## Exercise aim
In the listing below, the lines starting with the line with "order number: 329-2432415 -> 329-1482415" and going on through the line with "44N: none -> 5" are to be reproduced exactly, and only those.

(Provided entries Opens)

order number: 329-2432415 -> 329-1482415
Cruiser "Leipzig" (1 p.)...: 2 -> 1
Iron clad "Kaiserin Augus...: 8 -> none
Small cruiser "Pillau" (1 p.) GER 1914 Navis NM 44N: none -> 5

(Provided entries Closes)
(Provided entries Opens)

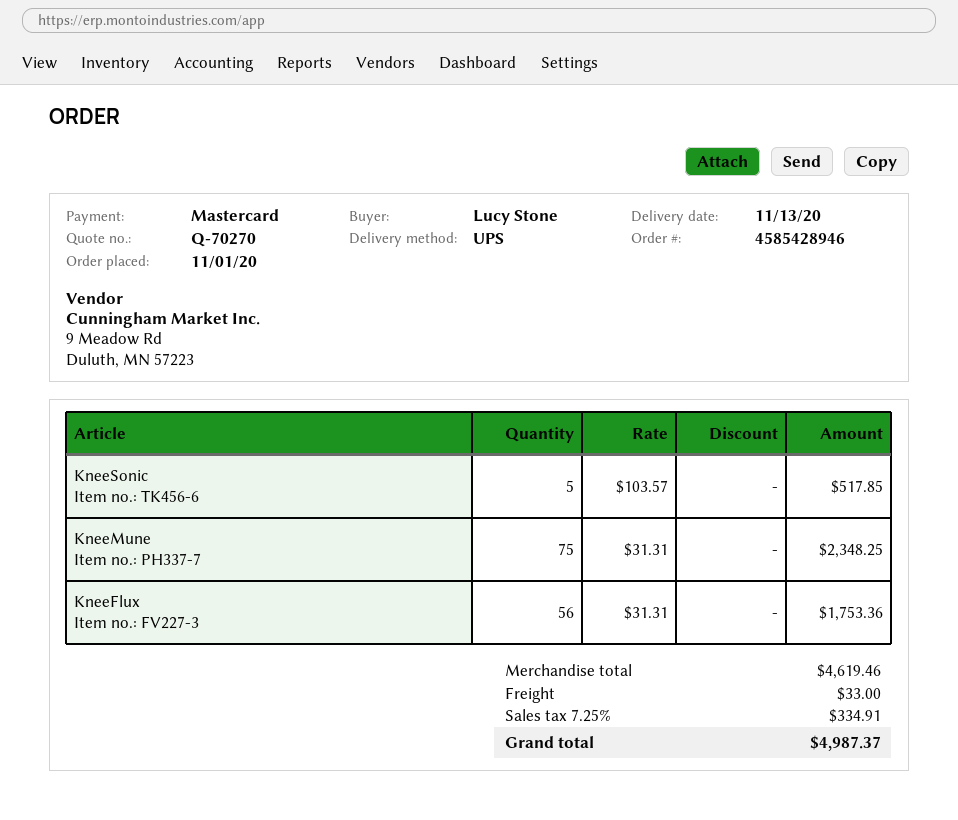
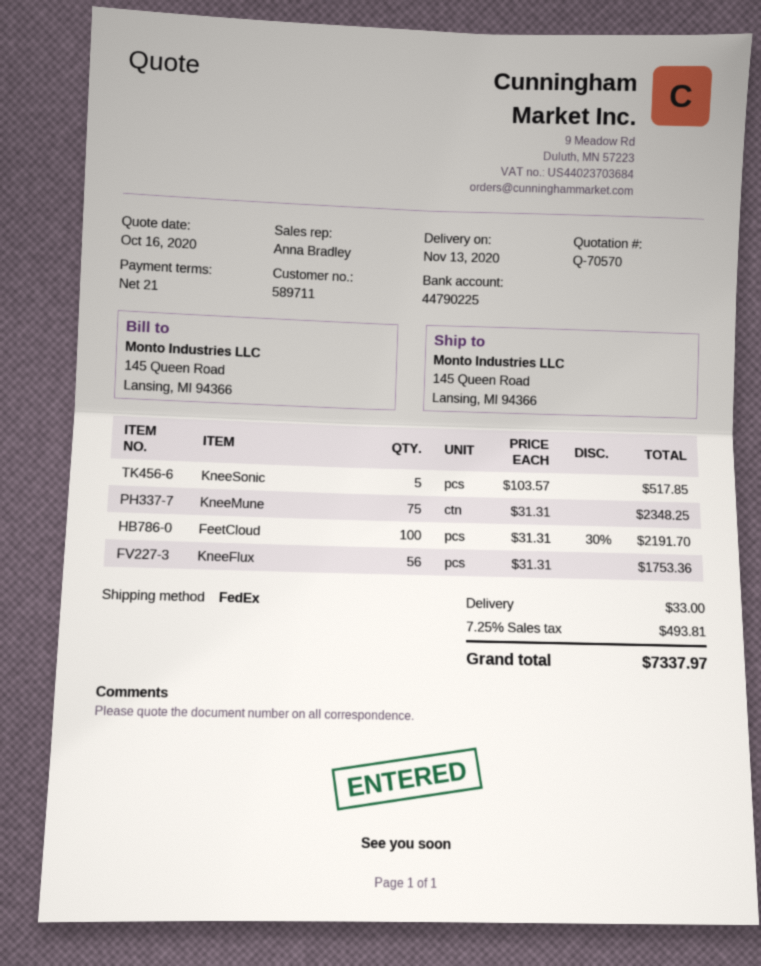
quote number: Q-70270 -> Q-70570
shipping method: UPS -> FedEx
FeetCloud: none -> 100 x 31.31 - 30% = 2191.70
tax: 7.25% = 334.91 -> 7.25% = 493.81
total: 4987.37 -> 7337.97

(Provided entries Closes)

## Answer to this exercise
order number: 329-2432415 -> 329-1482415
Cruiser "Leipzig" (1 p.)...: 2 -> 1
Iron clad "Kaiserin Augus...: 8 -> none
Small cruiser "Pillau" (1 p.) GER 1914 Navis NM 44N: none -> 5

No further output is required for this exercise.